Some have suggested that digital entertainment and other consumption could take the place of meaningful work and engagement, where no room (supposedly) exists for economic access. However social skills tend to become lost, when consumption becomes the only remaining option for anyone. In most circumstance, it is difficult to meaningfully play, when meaningful work is not part of the same scenario.
Anyone not truly engaged on economic terms, is likely to have issues with negotiation skills, reason and logic, and social/economic reciprocity. In social terms the phrase comes to mind, "water water everywhere, and not a drop to drink". We want to trust, just as we want others to be able to trust us. Yet in many instances, those without economic access have few means to either offer one's friendship or accept the invitation of others.
Many institutions have been forced to factor out or limit economic participation (in aggregate), just to pay the bills. Rather than debate whether or why this has happened, it would better to make time use an arbitrage point, so that the high hanging fruit of knowledge use can be brought back into the picture. This time around, knowledge use and more effective skills capacity need to be components of everyone's participation, so that gene pools do not continue needlessly splitting off from one another indefinitely. This is not just a matter of tending to a missing marketplace, which is important enough in itself. It's about extending an invitation to lots of individuals to meaningfully rejoin the human race.
Where trust exists among individuals, fewer rules are needed and more discretion is possible. However, discretion is not always easy when rules have already substituted (far and wide it seems) for the ability to directly negotiate with others. By using time as a compensated point of arbitrage, decentralized settings for services formations could generate multidimensional activity. In other words, educational factors can be brought back into the same environments as work and related living arrangements. By generating social interaction in multidimensional settings, it becomes easier not only to discern character formation, but to more effectively develop character as well.
Why should this matter? Consider what are often limited interactions with others, in settings which are not connected with one another in any way: for instance grocery stores, walking trails, even church settings to some extent. Unless one has mutual friends in these settings, the lack of local activities held in common with others, can make it difficult to establish the level of trust necessary to form relationships. In the twentieth century, many were able to overcome reluctance to engage with others who seemed "different" in any way, because of workplaces held in common. As these kinds of workplace formations have decreased in some areas, "differences" are once again perceived as something negative.

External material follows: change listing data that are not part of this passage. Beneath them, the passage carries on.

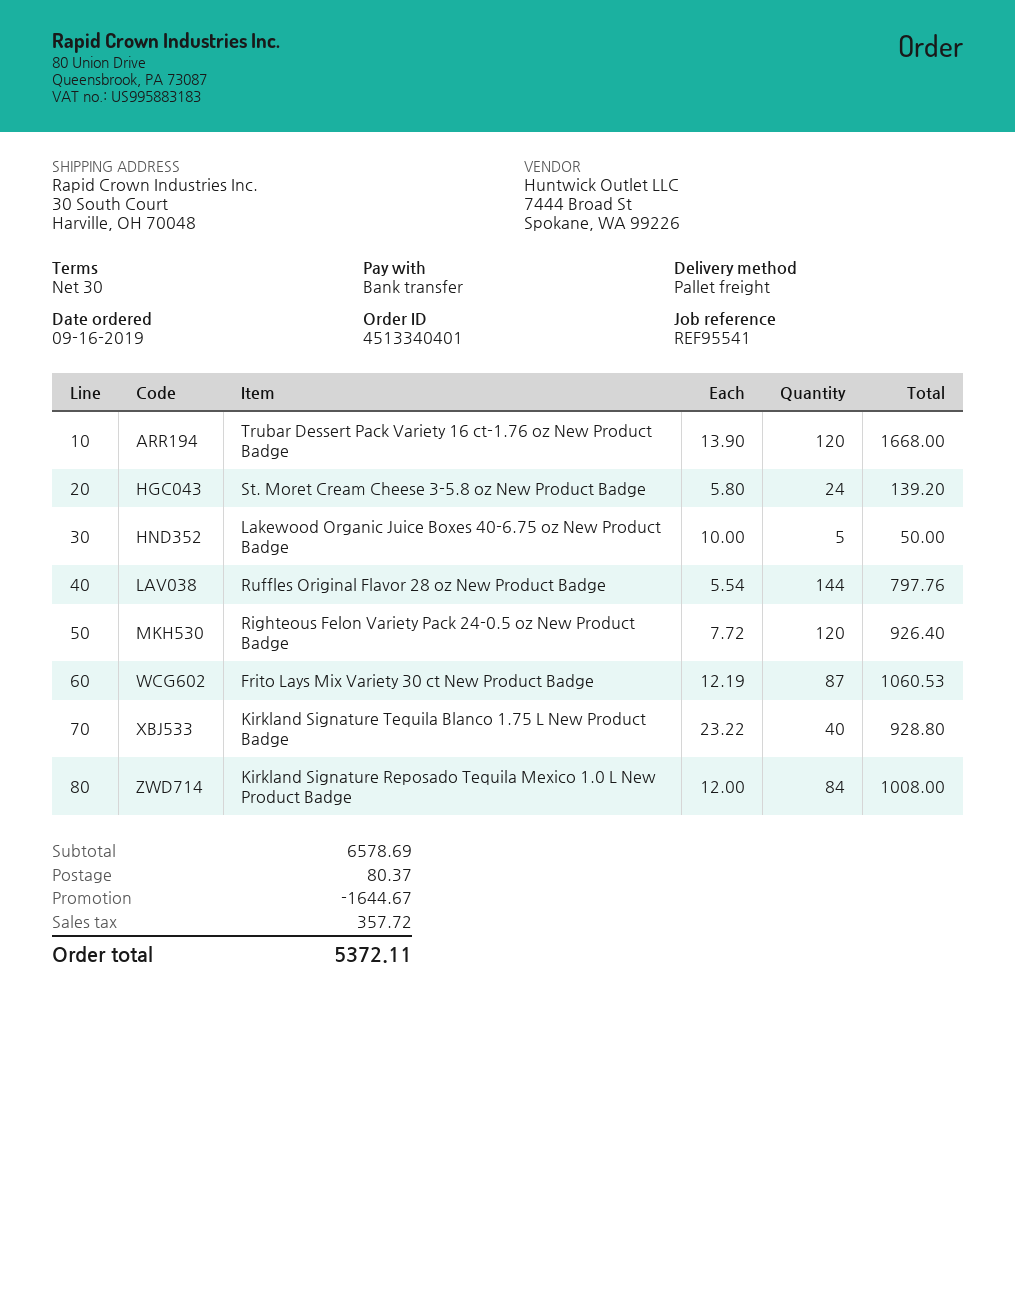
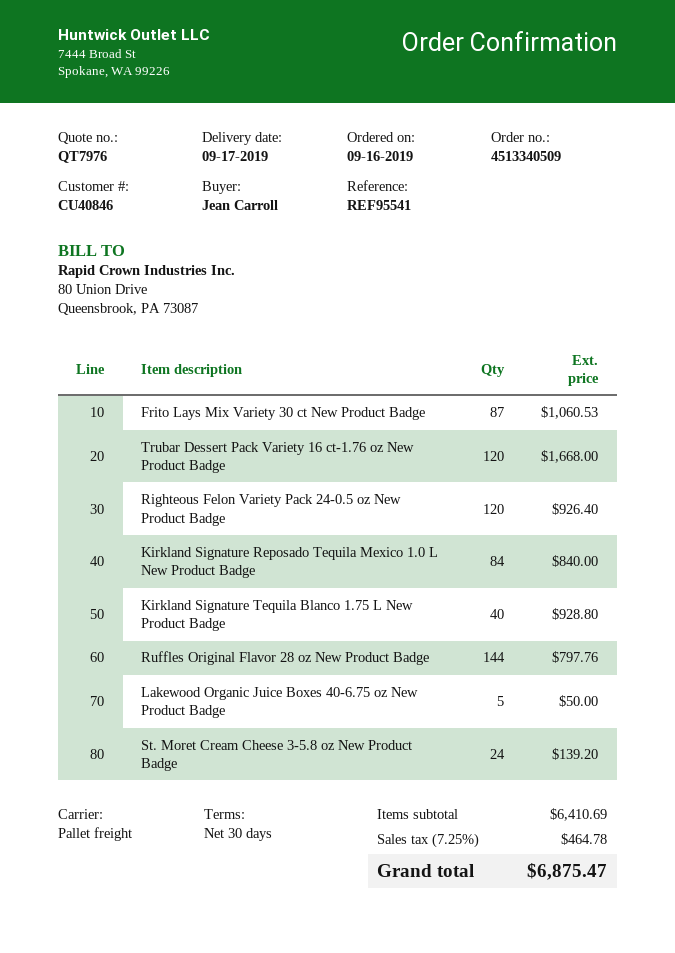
order number: 4513340401 -> 4513340509
Kirkland Signature Reposado Tequila Mexico 1.0 L New Product Badge: 84 for 1008.00 -> 84 for 840.00
subtotal: 6578.69 -> 6410.69
discount: 1644.67 -> none
shipping: 80.37 -> none
tax: 357.72 -> 464.78
total: 5372.11 -> 6875.47

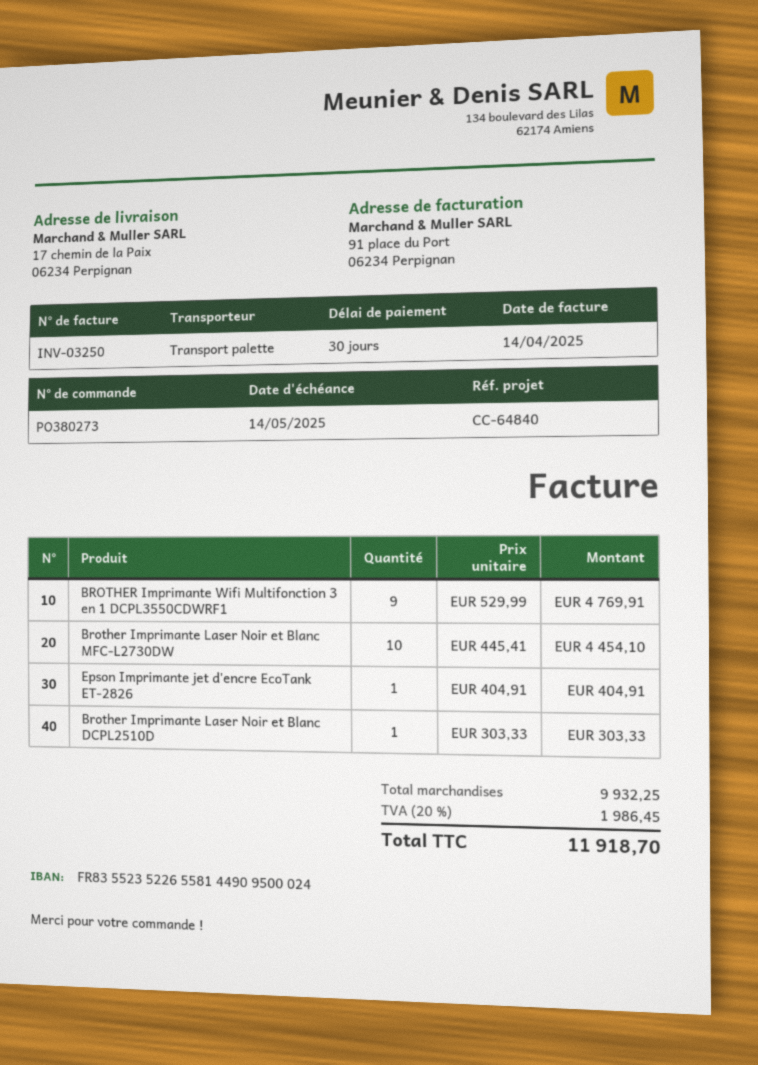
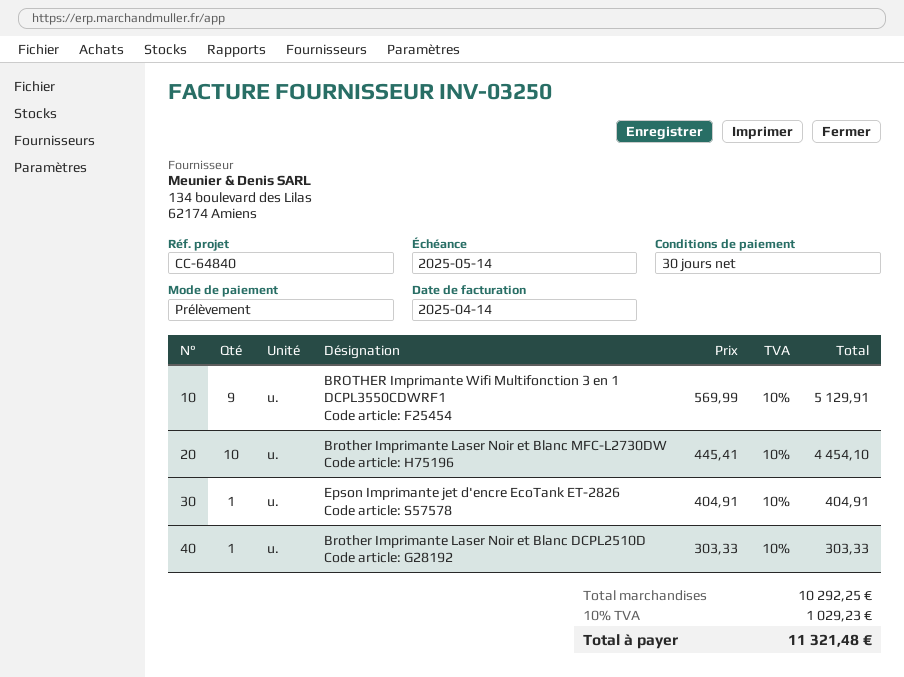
BROTHER Imprimante Wifi Multifonction 3 en 1 DCPL3550CDWRF1: 9 x 529.99 = 4769.91 -> 9 x 569.99 = 5129.91
subtotal: 9932.25 -> 10292.25
tax: 20% = 1986.45 -> 10% = 1029.23
total: 11918.70 -> 11321.48

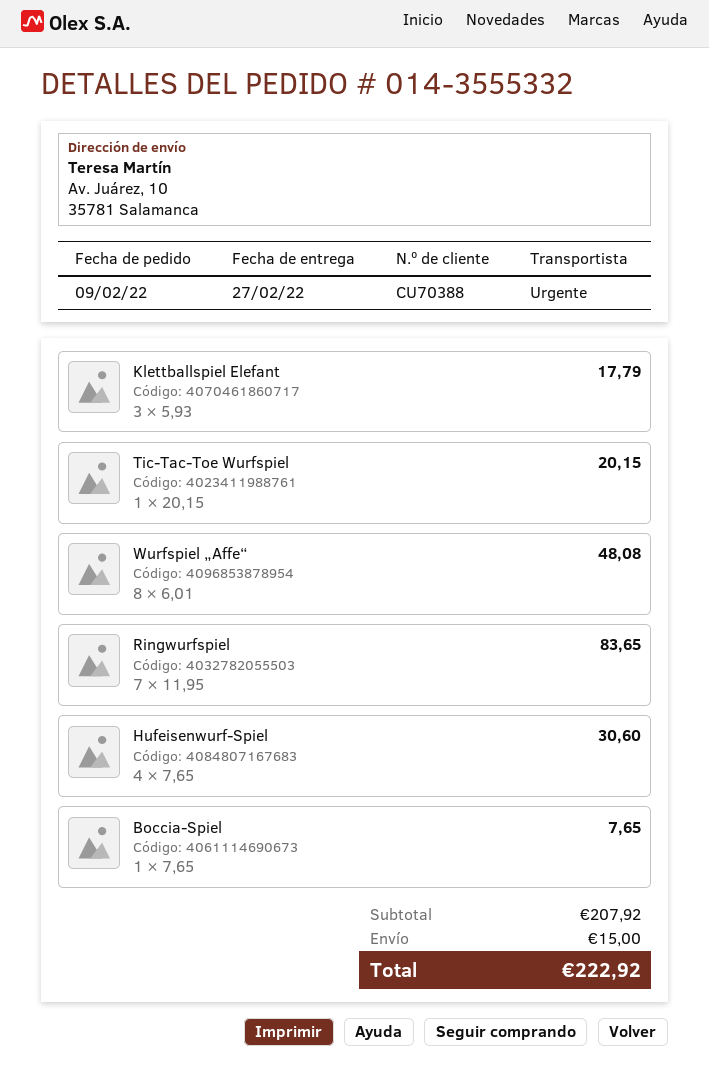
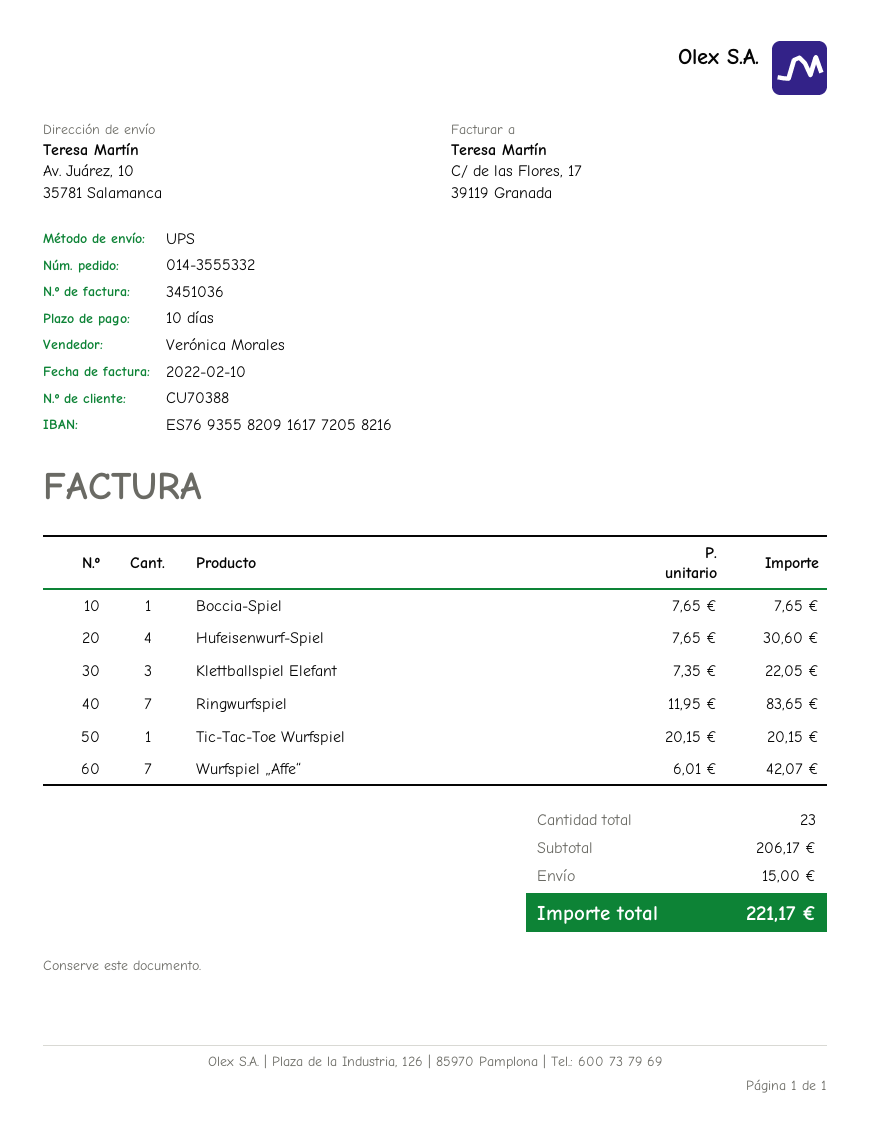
shipping method: express -> UPS
Klettballspiel Elefant: 3 x 5.93 = 17.79 -> 3 x 7.35 = 22.05
Wurfspiel „Affe“: 8 x 6.01 = 48.08 -> 7 x 6.01 = 42.07
subtotal: 207.92 -> 206.17
total: 222.92 -> 221.17

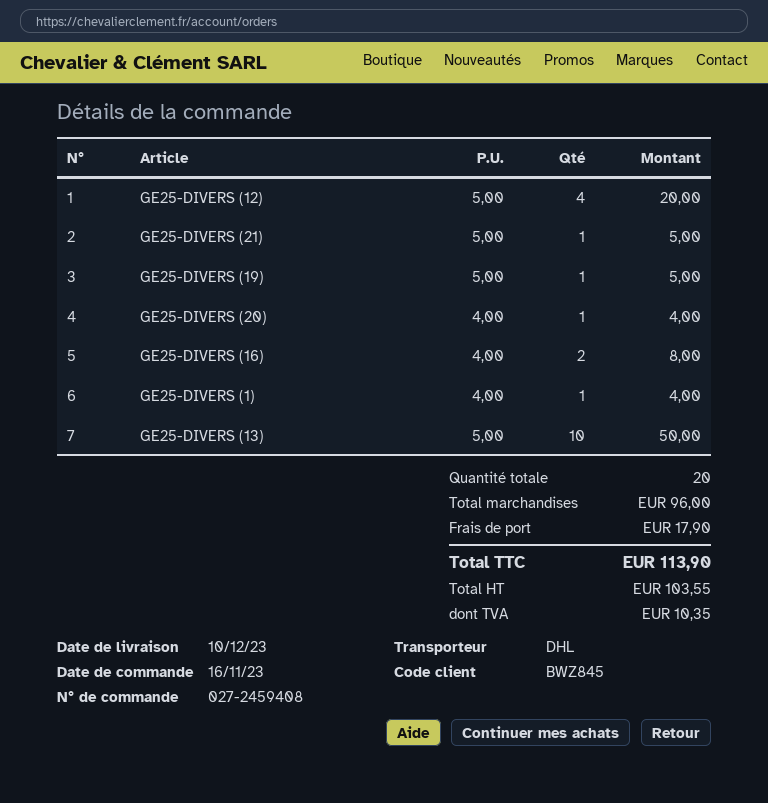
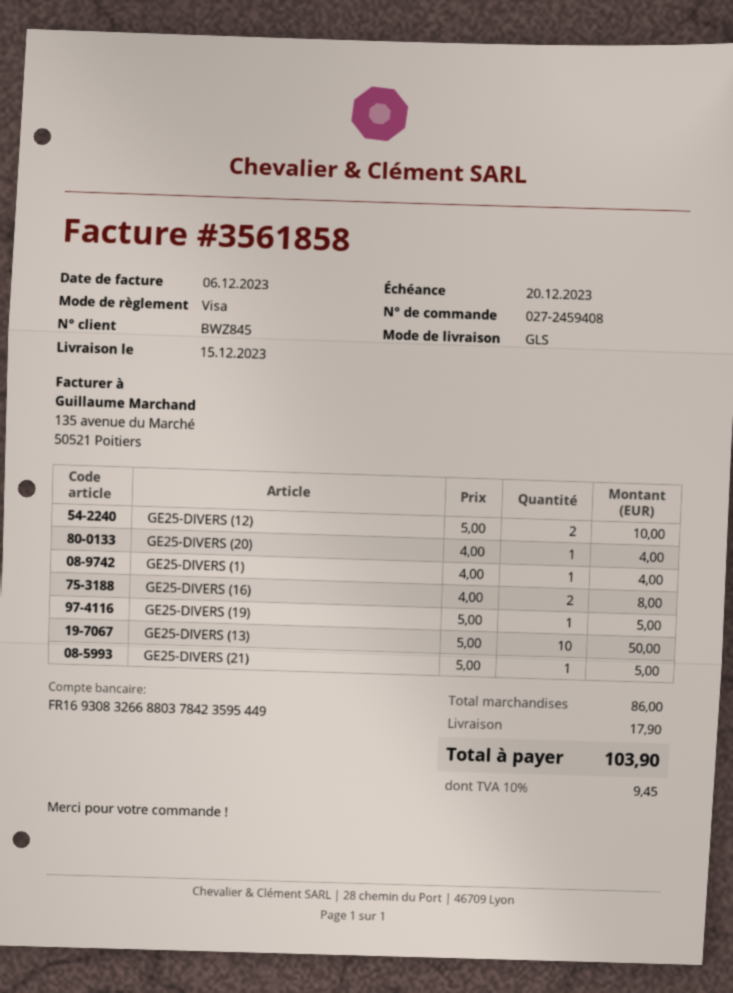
delivery date: 2023-12-10 -> 2023-12-15
shipping method: DHL -> GLS
GE25-DIVERS (12): 4 x 5.00 = 20.00 -> 2 x 5.00 = 10.00
subtotal: 96.00 -> 86.00
tax: 10.35 -> 9.45
total: 113.90 -> 103.90

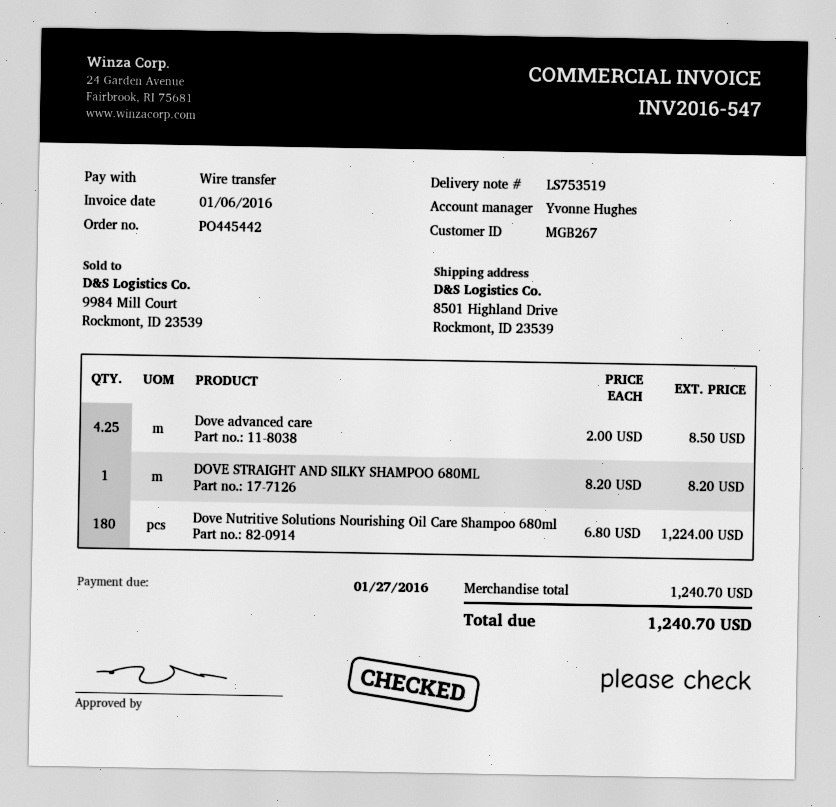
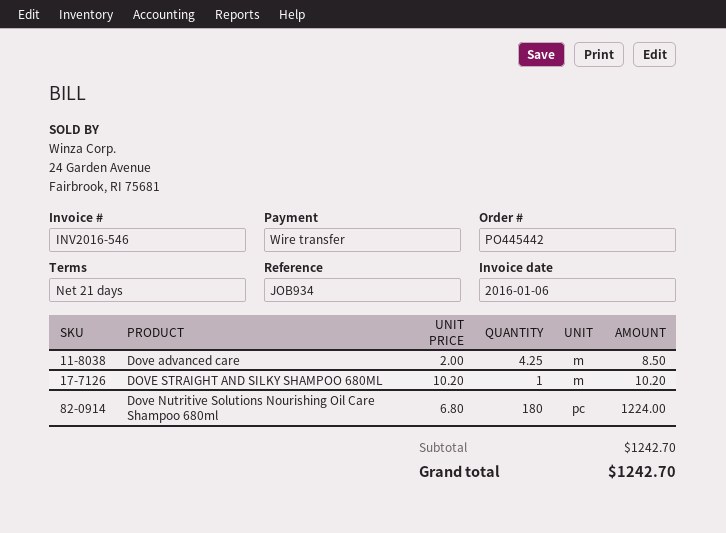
invoice number: INV2016-547 -> INV2016-546
DOVE STRAIGHT AND SILKY SHAMPOO 680ML: 1 x 8.20 = 8.20 -> 1 x 10.20 = 10.20
subtotal: 1240.70 -> 1242.70
total: 1240.70 -> 1242.70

While it would take time to do so, societal trust can be regained. However, services product needs to be reexamined and locally restructured, before greater trust become possible to achieve. All too often, groups now want to split off from one another. But splitting off as a reactionary process is not necessarily conducive to positive change. Effective decentralization needs interior sustainability. How can new connecting points be created at basic economic levels? How can economic service product be redefined in ways that honor human dignity? These factors need consideration, before societal trust can be rebuilt.